Copy the entries word for word. Keep the pictures out.

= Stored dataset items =

────────────────

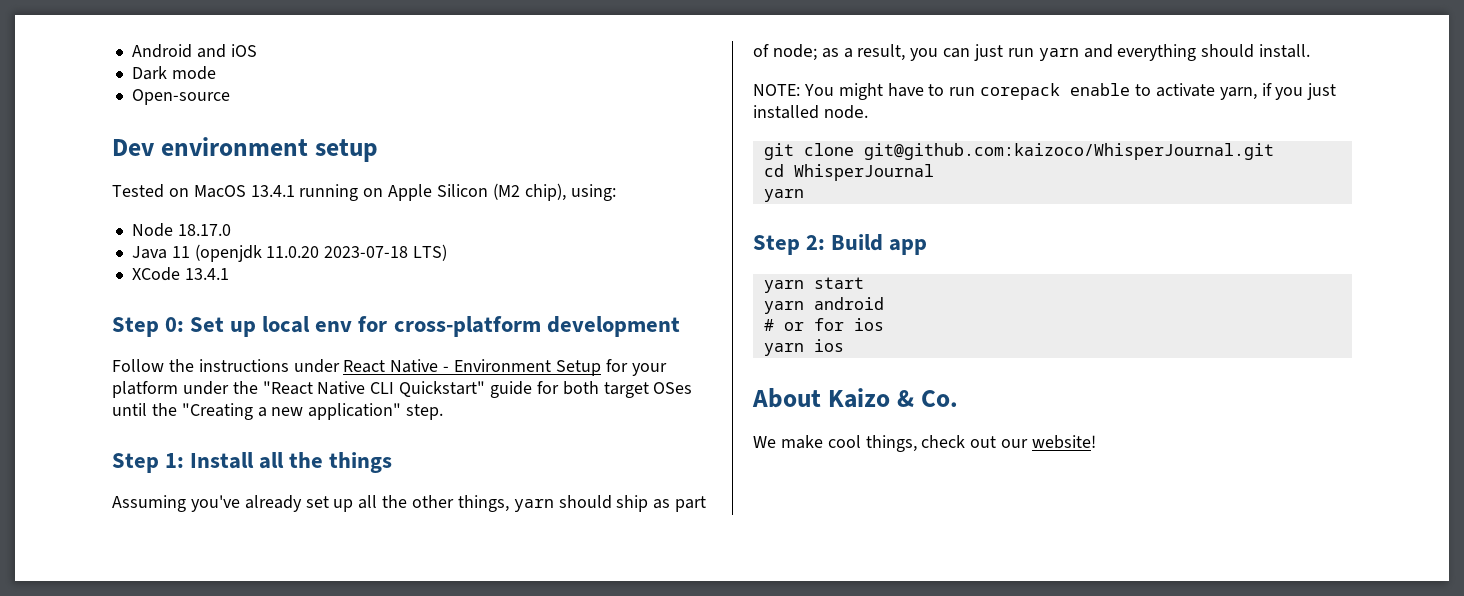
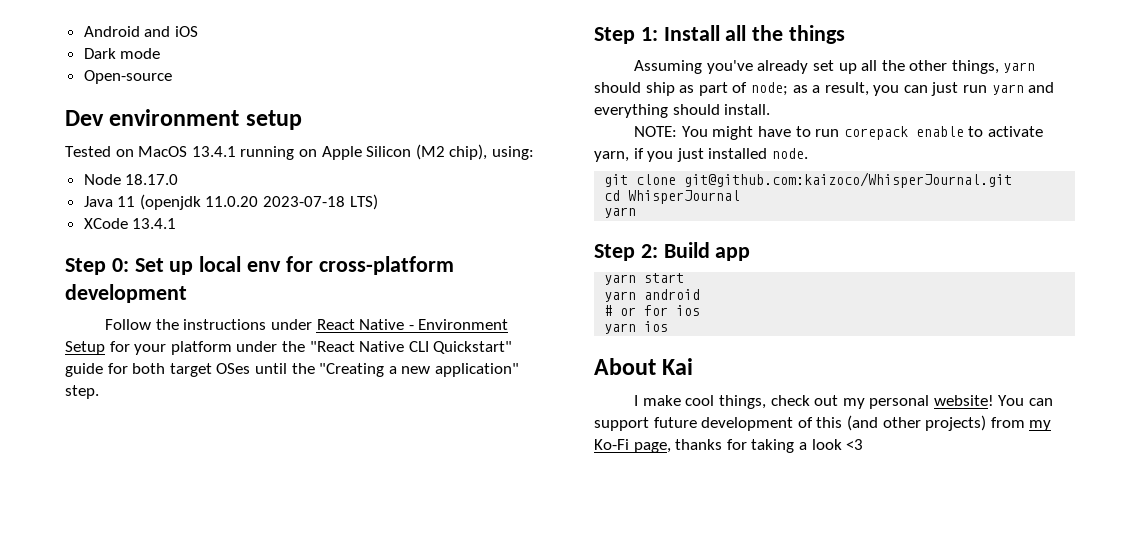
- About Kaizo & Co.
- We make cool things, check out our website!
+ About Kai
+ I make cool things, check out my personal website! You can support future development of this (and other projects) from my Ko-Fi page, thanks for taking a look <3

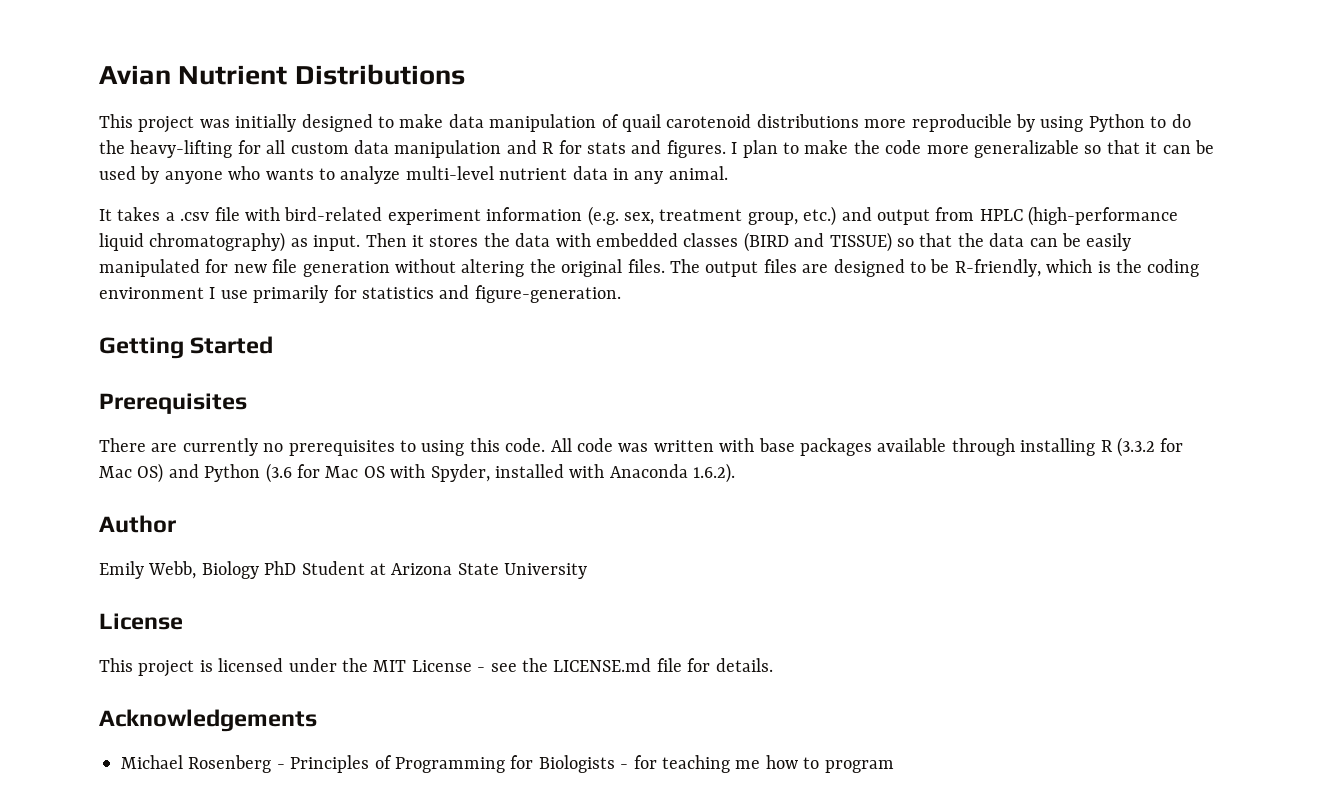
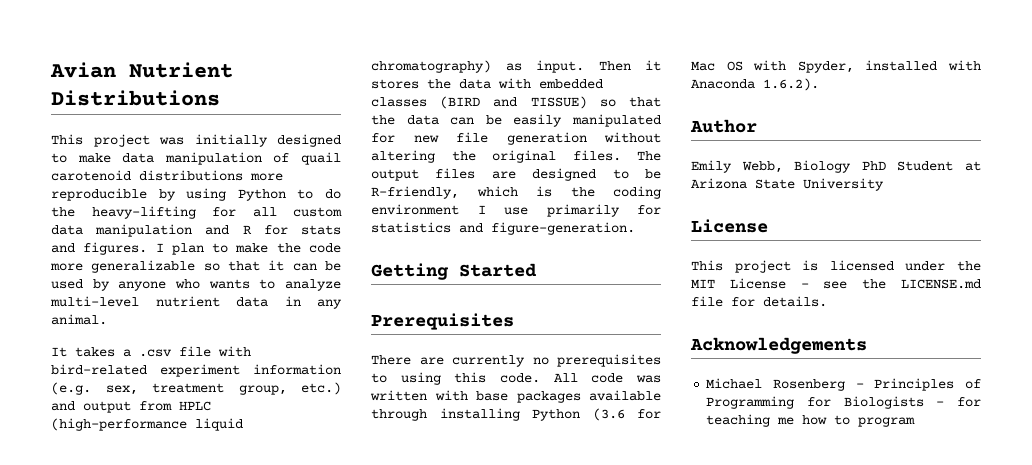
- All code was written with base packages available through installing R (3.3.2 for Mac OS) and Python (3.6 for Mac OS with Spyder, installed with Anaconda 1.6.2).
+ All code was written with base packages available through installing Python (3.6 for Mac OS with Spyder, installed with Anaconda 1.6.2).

────────────────

= SOLUTION TO THIS PROBLEM =
- About Kaizo & Co.
- We make cool things, check out our website!
+ About Kai
+ I make cool things, check out my personal website! You can support future development of this (and other projects) from my Ko-Fi page, thanks for taking a look <3

- All code was written with base packages available through installing R (3.3.2 for Mac OS) and Python (3.6 for Mac OS with Spyder, installed with Anaconda 1.6.2).
+ All code was written with base packages available through installing Python (3.6 for Mac OS with Spyder, installed with Anaconda 1.6.2).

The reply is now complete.